年少人口割合の低下は、将来的な労働力人口の減少につながり、社会保障制度の持続可能性に課題をもたらします。特に割合の低い地域では、高齢者を支える現役世代の負担が増大する傾向にあります。

例えば、北海道(10.1%)では、年少人口割合の低さが将来の労働力人口の減少を招き、社会保障制度の維持が困難になる可能性があります。一方、佐賀県(12.9%)では、相対的に将来の担い手が多いため、社会保障制度の持続可能性という点では有利な状況にあります。

地域経済への長期的影響

年少人口割合は、将来の消費市場や労働市場の規模を左右する要素です。割合の低い地域では、長期的に地域経済の縮小が懸念される一方、割合の高い地域では相対的に将来の経済活力が期待できます。

例えば、岩手県(10.3%)では、年少人口割合の低さが将来の消費市場の縮小や労働力不足による経済活動の停滞をもたらす可能性があります。一方、熊本県(12.8%)では、相対的に将来の担い手が多いため、地域経済の持続的な発展という点では有利な状況にあります。

統計データの基本情報と分析

統計的特徴の分析

2023年度の都道府県別年少人口割合データを統計的に分析すると、以下のような特徴が見られます:

  1. 平均値と中央値の比較:平均値は約11.6%、中央値は約11.4%とほぼ同じ値を示しています。これは、沖縄県を除けば、データの分布がほぼ対称的であることを示しています。

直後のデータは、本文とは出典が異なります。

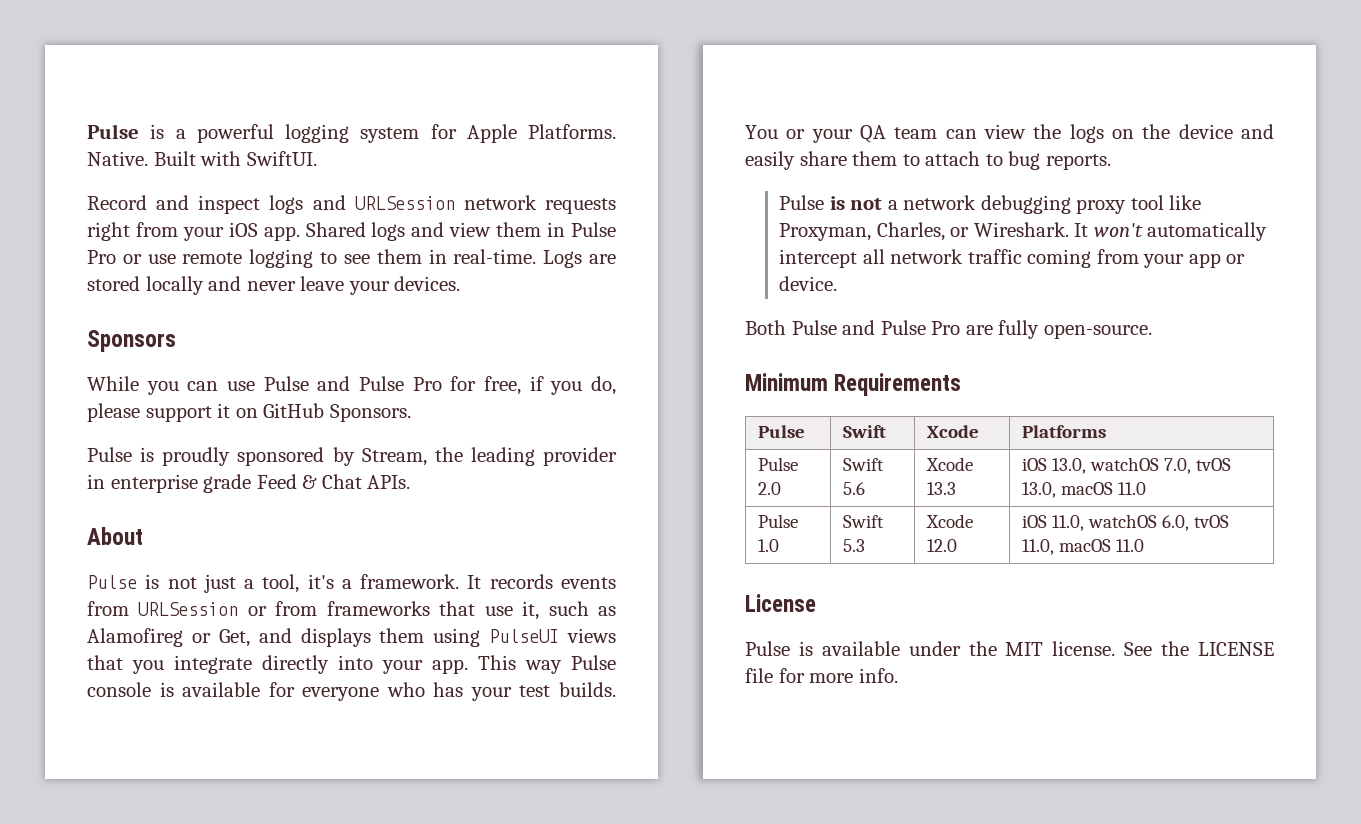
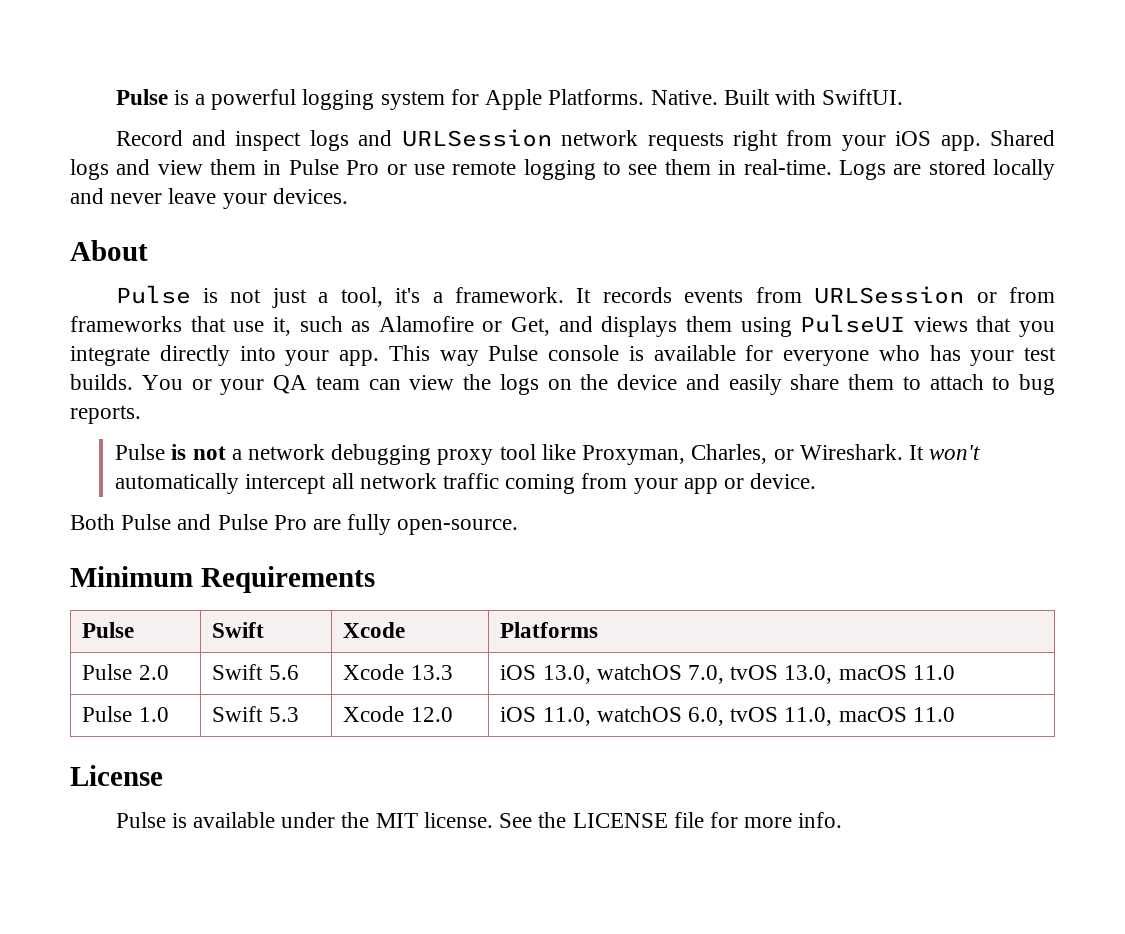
- Sponsors
- While you can use Pulse and Pulse Pro for free, if you do, please support it on GitHub Sponsors.
- Pulse is proudly sponsored by Stream, the leading provider in enterprise grade Feed & Chat APIs.
- It records events from URLSession or from frameworks that use it, such as Alamofireg or Get, and displays them using PulseUI views that you integrate directly into your app.
+ It records events from URLSession or from frameworks that use it, such as Alamofire or Get, and displays them using PulseUI views that you integrate directly into your app.

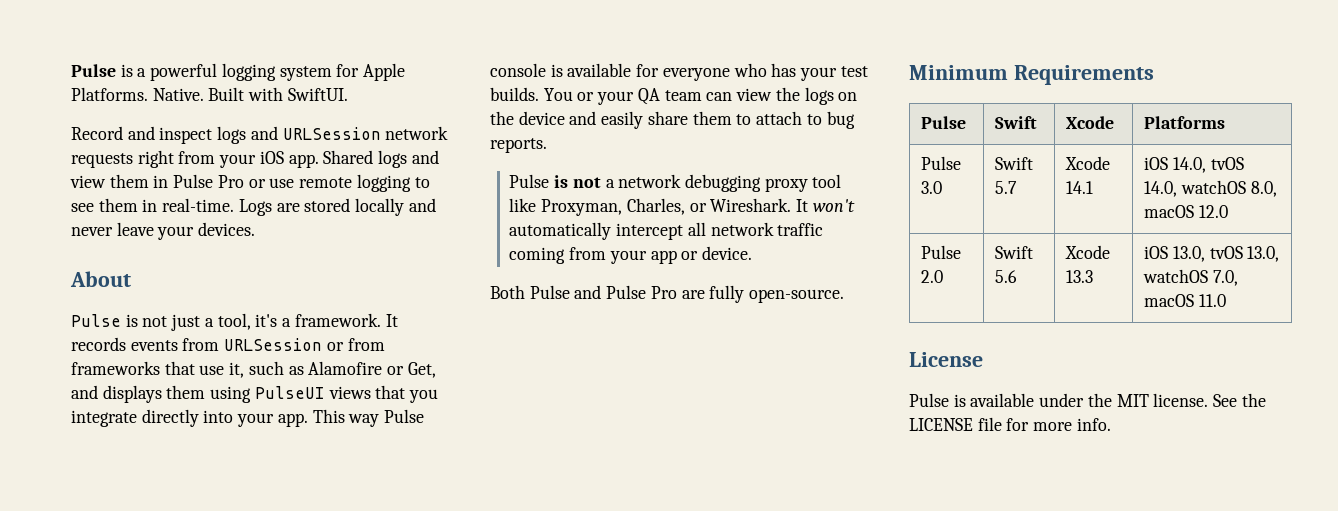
+ Pulse 3.0 | Swift 5.7 | Xcode 14.1 | iOS 14.0, tvOS 14.0, watchOS 8.0, macOS 12.0
- Pulse 2.0 | Swift 5.6 | Xcode 13.3 | iOS 13.0, watchOS 7.0, tvOS 13.0, macOS 11.0
- Pulse 1.0 | Swift 5.3 | Xcode 12.0 | iOS 11.0, watchOS 6.0, tvOS 11.0, macOS 11.0
+ Pulse 2.0 | Swift 5.6 | Xcode 13.3 | iOS 13.0, tvOS 13.0, watchOS 7.0, macOS 11.0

  2. 分布の歪み:沖縄県(16.1%)が他の都道府県と比べて特に高い値を示していますが、それを除けば、データの分布は比較的対称的です。2位の滋賀県(13.0%)との差も3.1ポイントと大きく、沖縄県の突出ぶりが際立っています。

  3. 外れ値の特定:沖縄県(16.1%)は、2位の滋賀県(13.0%)と比べても3.1ポイントも高く、統計的に見ると上側の外れ値と考えられます。一方、下位の秋田県(9.1%)も他県と比べてやや低い値を示しており、下側の外れ値と見なせる可能性があります。

  4. 四分位範囲による分布の特徴:第1四分位数(Q1)は約10.8%、第3四分位数(Q3)は約12.0%で、四分位範囲(IQR)は約1.2ポイントです。これは、中央の50%の都道府県の年少人口割合が10.8%から12.0%の間に収まっていることを示しています。

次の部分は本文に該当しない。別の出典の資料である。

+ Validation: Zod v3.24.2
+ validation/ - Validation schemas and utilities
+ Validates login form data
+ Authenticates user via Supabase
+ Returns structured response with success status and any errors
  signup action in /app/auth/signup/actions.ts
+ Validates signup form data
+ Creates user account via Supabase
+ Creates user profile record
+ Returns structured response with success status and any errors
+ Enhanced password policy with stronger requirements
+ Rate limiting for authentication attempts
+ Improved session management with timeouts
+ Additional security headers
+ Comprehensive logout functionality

  5. 標準偏差によるばらつき:標準偏差は約1.2ポイントで、多くの都道府県が平均値から±1.2ポイントの範囲内に分布していることを示しています。変動係数(標準偏差÷平均値)は約10.3%となり、相対的なばらつきは小さいと言えます。ただし、最高値と最低値の差は7.0ポイント(16.1%−9.1%)に達し、地域間の格差が存在することを示しています。

まとめ

2023年度の都道府県別年少人口割合ランキングでは、沖縄県が16.1%で1位、秋田県が9.1%で47位となりました。上位には九州地方の県が多く、下位には東北地方の県が多く見られました。意外にも中国地方の県々が健闘しており、滋賀県が近畿地方で突出した値を示しています。

年少人口割合の地域差は、出生率の違い、若年層の移動パターン、地域の産業構造、子育て環境の充実度など様々な要因によって生じており、この差は地域の持続可能性、教育環境、社会保障制度、地域経済など多方面に影響を与えています。

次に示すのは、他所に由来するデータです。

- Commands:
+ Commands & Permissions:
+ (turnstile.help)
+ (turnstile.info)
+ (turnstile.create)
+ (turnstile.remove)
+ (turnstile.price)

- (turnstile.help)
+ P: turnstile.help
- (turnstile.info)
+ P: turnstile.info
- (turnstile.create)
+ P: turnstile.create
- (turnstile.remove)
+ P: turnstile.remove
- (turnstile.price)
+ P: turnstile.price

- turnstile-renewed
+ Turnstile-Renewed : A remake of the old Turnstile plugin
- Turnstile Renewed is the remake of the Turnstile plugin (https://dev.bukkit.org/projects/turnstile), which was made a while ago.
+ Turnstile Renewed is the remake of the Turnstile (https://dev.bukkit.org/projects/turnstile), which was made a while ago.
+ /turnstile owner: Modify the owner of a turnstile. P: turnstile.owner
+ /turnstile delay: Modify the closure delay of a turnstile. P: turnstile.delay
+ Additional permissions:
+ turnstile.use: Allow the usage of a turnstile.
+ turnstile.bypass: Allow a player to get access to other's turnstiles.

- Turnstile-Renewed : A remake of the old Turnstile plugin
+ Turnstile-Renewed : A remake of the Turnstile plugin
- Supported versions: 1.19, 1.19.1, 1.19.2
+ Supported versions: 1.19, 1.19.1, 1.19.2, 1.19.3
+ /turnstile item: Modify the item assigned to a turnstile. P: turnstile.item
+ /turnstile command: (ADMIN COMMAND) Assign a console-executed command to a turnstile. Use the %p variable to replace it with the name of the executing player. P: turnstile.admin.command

統計分析からは、沖縄県が突出して高い値を示す一方、多くの都道府県は比較的狭い範囲に分布していることがわかります。しかし、最高値と最低値の差は7.0ポイントに達し、地域間の格差が存在することが確認できます。

少子化が進む日本において、年少人口割合の維持・向上は全国共通の課題ですが、その対応策は地域の特性に応じて異なるアプローチが必要です。出生率の向上策、子育て支援の充実、若い世代の定住促進など、地域の実情に合わせた取り組みが求められています。